In the early days of his agency, sales and marketing largely depended on running print ads, having conversations with business owners, and referrals to get his business up and running.

Building awareness of a growing medium

At the time, the idea that every business should have a website was relatively new. So it was important for Ben to identify the right businesses to target for his service and draw their attention to this growing online medium.

By pointing to competitors or to other local businesses, people began to get on the ‘idea train’ and understand the value of having a website. As the concept spread, it made the sales process easier.

And by being the person to educate these businesses early, Ben was able to establish himself as an expert and grow a sizeable client base at a time when the industry was growing.

Systematization

As the agency has grown, Ben has systematized processes in the business. One of these is contracting – to make contract and proposal writing easier.

He has created a standard set of feature descriptions and language for the parts of a website. From what clients get for initial mockups and designs to what they’re going to get for a branding design.

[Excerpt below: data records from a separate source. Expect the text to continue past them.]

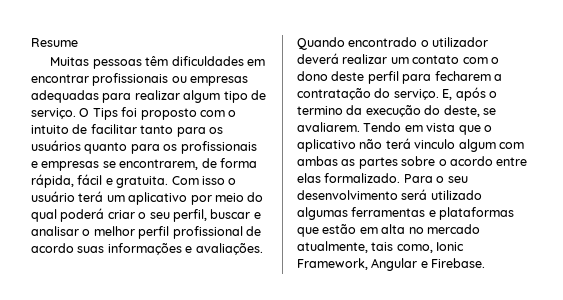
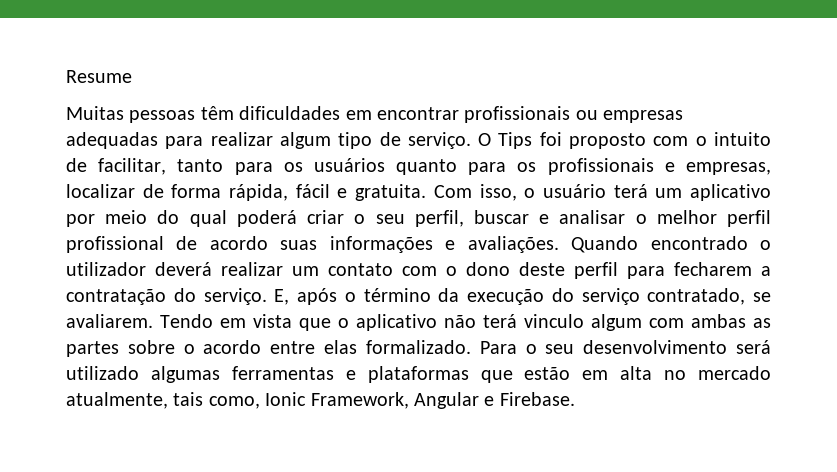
- O Tips foi proposto com o intuito de facilitar tanto para os usuários quanto para os profissionais e empresas se encontrarem, de forma rápida, fácil e gratuita.
+ O Tips foi proposto com o intuito de facilitar, tanto para os usuários quanto para os profissionais e empresas, localizar de forma rápida, fácil e gratuita.
- Com isso o usuário terá um aplicativo por meio do qual poderá criar o seu perfil, buscar e analisar o melhor perfil profissional de acordo suas informações e avaliações.
+ Com isso, o usuário terá um aplicativo por meio do qual poderá criar o seu perfil, buscar e analisar o melhor perfil profissional de acordo suas informações e avaliações.
- E, após o termino da execução do deste, se avaliarem.
+ E, após o término da execução do serviço contratado, se avaliarem.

For the terms of the contracts, Ben adds a new line or paragraph to his terms and conditions every time he has a bad experience with a client – whether fault lies with the client or the agency – to avoid making the same mistake twice.

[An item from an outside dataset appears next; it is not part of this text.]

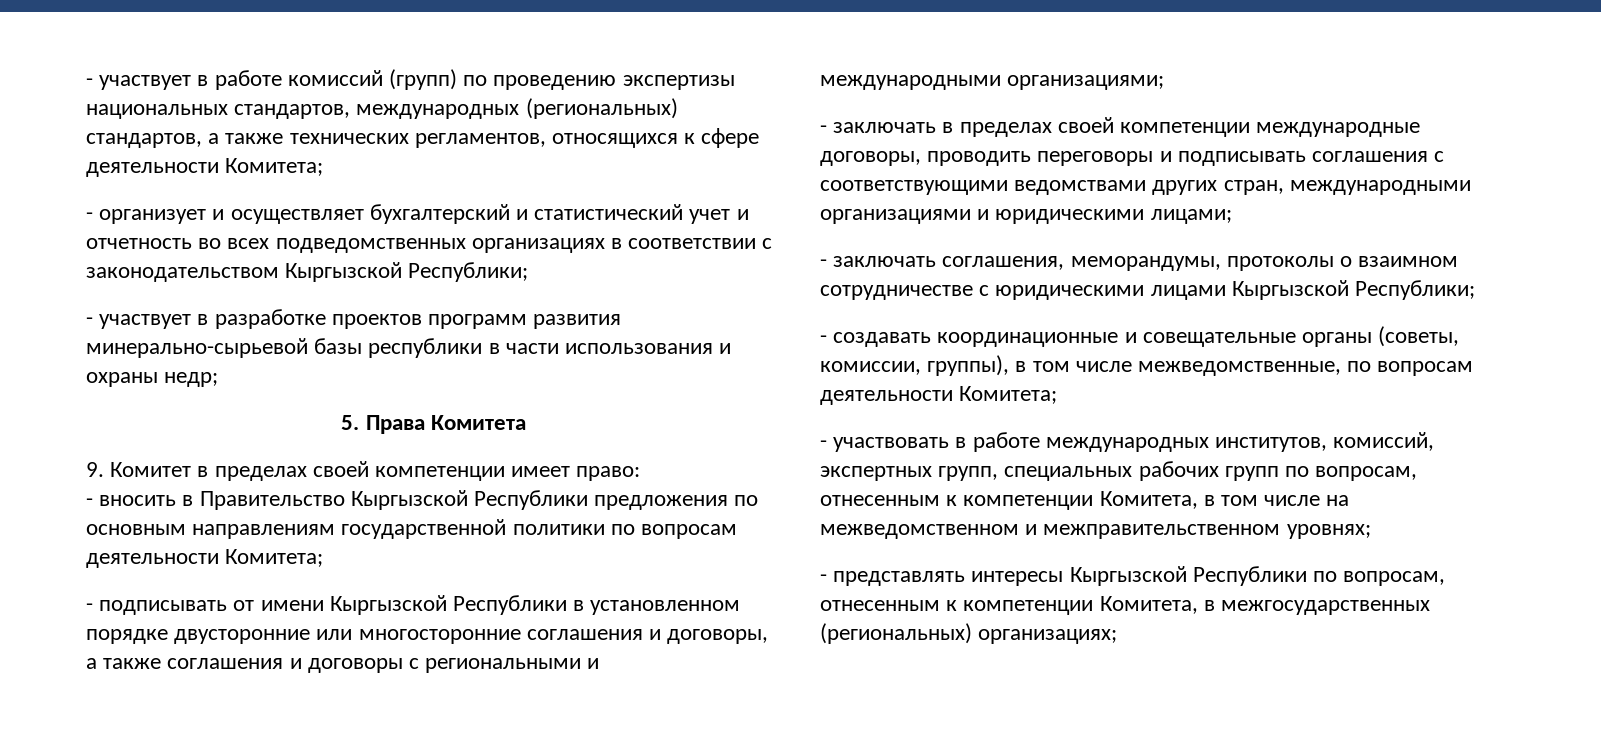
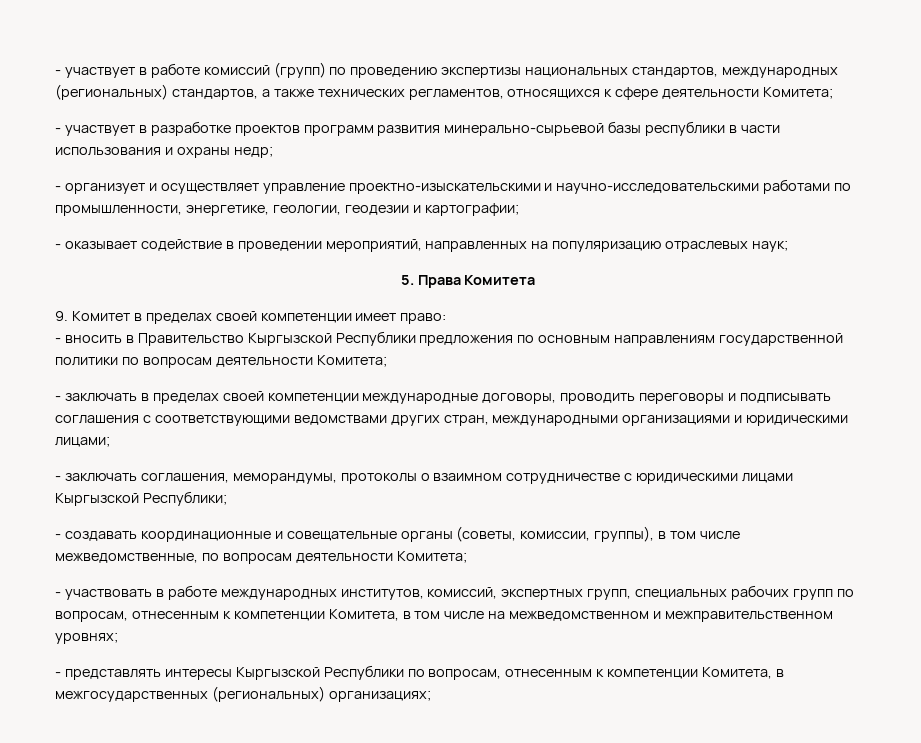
- - организует и осуществляет бухгалтерский и статистический учет и отчетность во всех подведомственных организациях в соответствии с законодательством Кыргызской Республики;
+ - организует и осуществляет управление проектно-изыскательскими и научно-исследовательскими работами по промышленности, энергетике, геологии, геодезии и картографии;
+ - оказывает содействие в проведении мероприятий, направленных на популяризацию отраслевых наук;
- - подписывать от имени Кыргызской Республики в установленном порядке двусторонние или многосторонние соглашения и договоры, а также соглашения и договоры с региональными и международными организациями;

Ben’s time is roughly split: 40% on sales, 40% on client work, 20% managing other people.

The intake process is all about the business owner

Being able to translate your expertise into layman’s terms is crucial in the process of selling. It’s not your chance to talk about how smart you are and how much you know about technology, it’s your chance to figure out the client’s needs and what those needs mean to the project.

Don’t feel the need to describe your solution right away; let the client describe their problems so that you can develop the appropriate solution.

Within every organization there is a lot of institutional knowledge that can be hidden. Often people don’t know what they know because they have been working in their industry for so long.

As a result, sometimes what comes out of doing this kind of planning can be not what you expect.

It can even mean you discover that the project they have in mind is not going to give them the required return on their investment, and so you advise them against hiring you for it. This kind of honesty can develop trust; in many respects we are all sceptical around a salesperson’s claim that they are there to help you. Because we’re thinking that they’re just there to make money.

But by showing the value of uncovering this information through the intake process, and having it lead wherever it leads, you’re showing that you really are there to help.

Planning isn’t sexy

We don’t get excited for planning meetings, for digging through company strategy and bringing in employees from across the business to get their input. Site designs, logos, and new technologies are much more exciting.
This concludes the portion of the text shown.